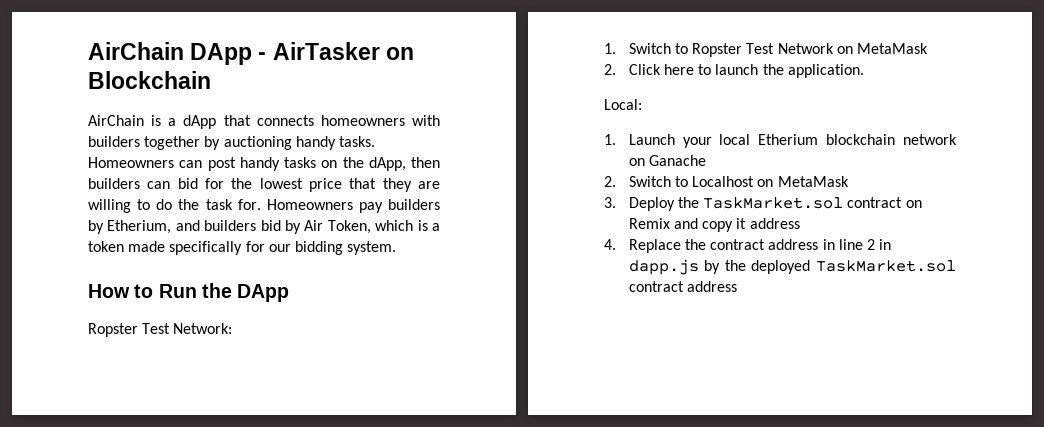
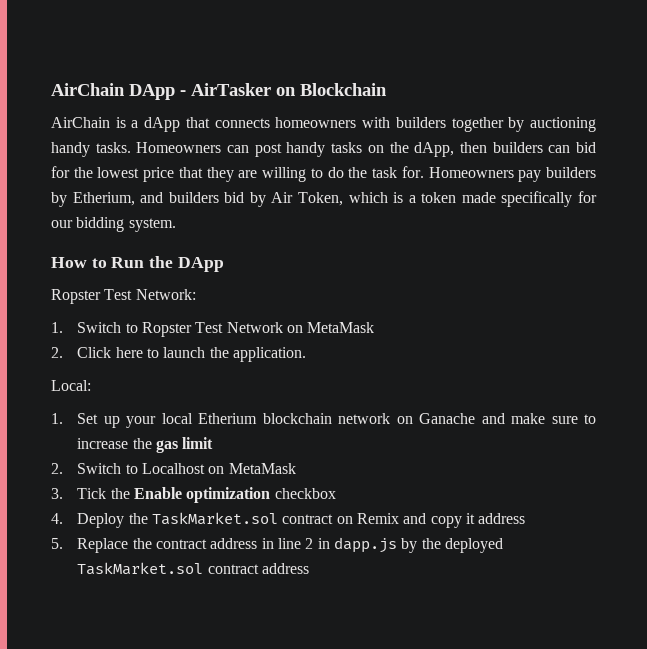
[628,134,675,145] Launch -> [77,413,120,428] Set up
(706, 160) none -> [481,413,597,424] [77,437,214,453] and make sure to increase the gas limit
(616, 202) none -> [77,487,336,503] [51,513,63,524] Tick the Enable optimization checkbox // 4.
[604,239,616,250] 4. -> [51,538,63,549] 5.

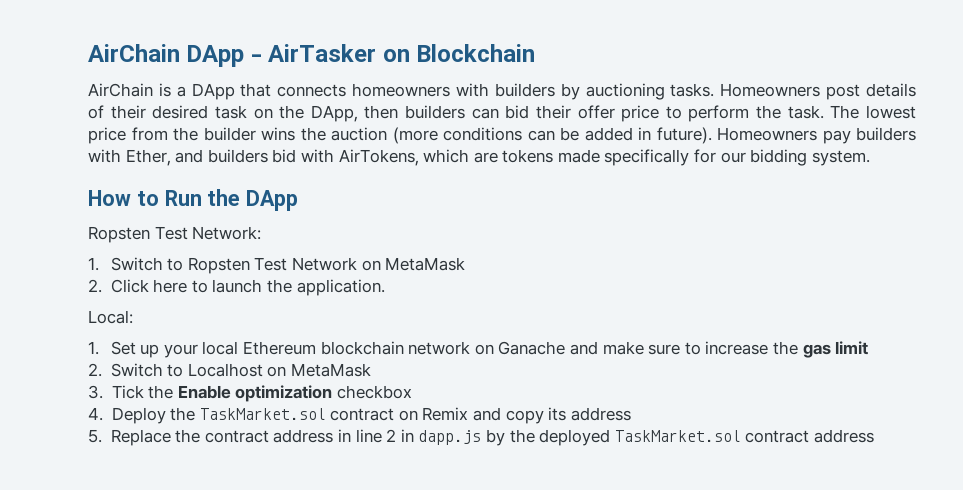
[144,117,181,132] dApp -> [191,83,235,100] DApp
[451,117,504,132] together -> (555, 90) none
[51,142,90,157] handy -> (665, 91) none
[227,142,363,157] can post handy tasks -> [826,83,916,100] [88,105,247,119] post details of their desired task
[414,142,455,157] dApp, -> [310,105,358,122] DApp,
[51,166,424,182] for the lowest price that they are willing to do the task for. -> [535,105,917,122] [88,127,712,144] their offer price to perform the task. The lowest price from the builder wins the auction (more conditions can be added in future).
[51,192,135,207] by Etherium, -> [88,149,171,166] with Ether,
[249,192,457,207] by Air Token, which is a token -> [300,149,554,166] with AirTokens, which are tokens
[51,289,101,304] Ropster -> [88,226,150,243] Ropsten
[142,322,193,337] Ropster -> [187,257,250,274] Ropsten
[198,413,258,424] Etherium -> [243,341,317,355] Ethereum
[466,513,476,524] it -> [548,407,567,421] its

--------------------------------

No picture is to be included when the lines from the one containing "(706, 160) none" through the end of the material above are output exactly; nothing else is written.

SOLUTION
(706, 160) none -> [481,413,597,424] [77,437,214,453] and make sure to increase the gas limit
(616, 202) none -> [77,487,336,503] [51,513,63,524] Tick the Enable optimization checkbox // 4.
[604,239,616,250] 4. -> [51,538,63,549] 5.

[144,117,181,132] dApp -> [191,83,235,100] DApp
[451,117,504,132] together -> (555, 90) none
[51,142,90,157] handy -> (665, 91) none
[227,142,363,157] can post handy tasks -> [826,83,916,100] [88,105,247,119] post details of their desired task
[414,142,455,157] dApp, -> [310,105,358,122] DApp,
[51,166,424,182] for the lowest price that they are willing to do the task for. -> [535,105,917,122] [88,127,712,144] their offer price to perform the task. The lowest price from the builder wins the auction (more conditions can be added in future).
[51,192,135,207] by Etherium, -> [88,149,171,166] with Ether,
[249,192,457,207] by Air Token, which is a token -> [300,149,554,166] with AirTokens, which are tokens
[51,289,101,304] Ropster -> [88,226,150,243] Ropsten
[142,322,193,337] Ropster -> [187,257,250,274] Ropsten
[198,413,258,424] Etherium -> [243,341,317,355] Ethereum
[466,513,476,524] it -> [548,407,567,421] its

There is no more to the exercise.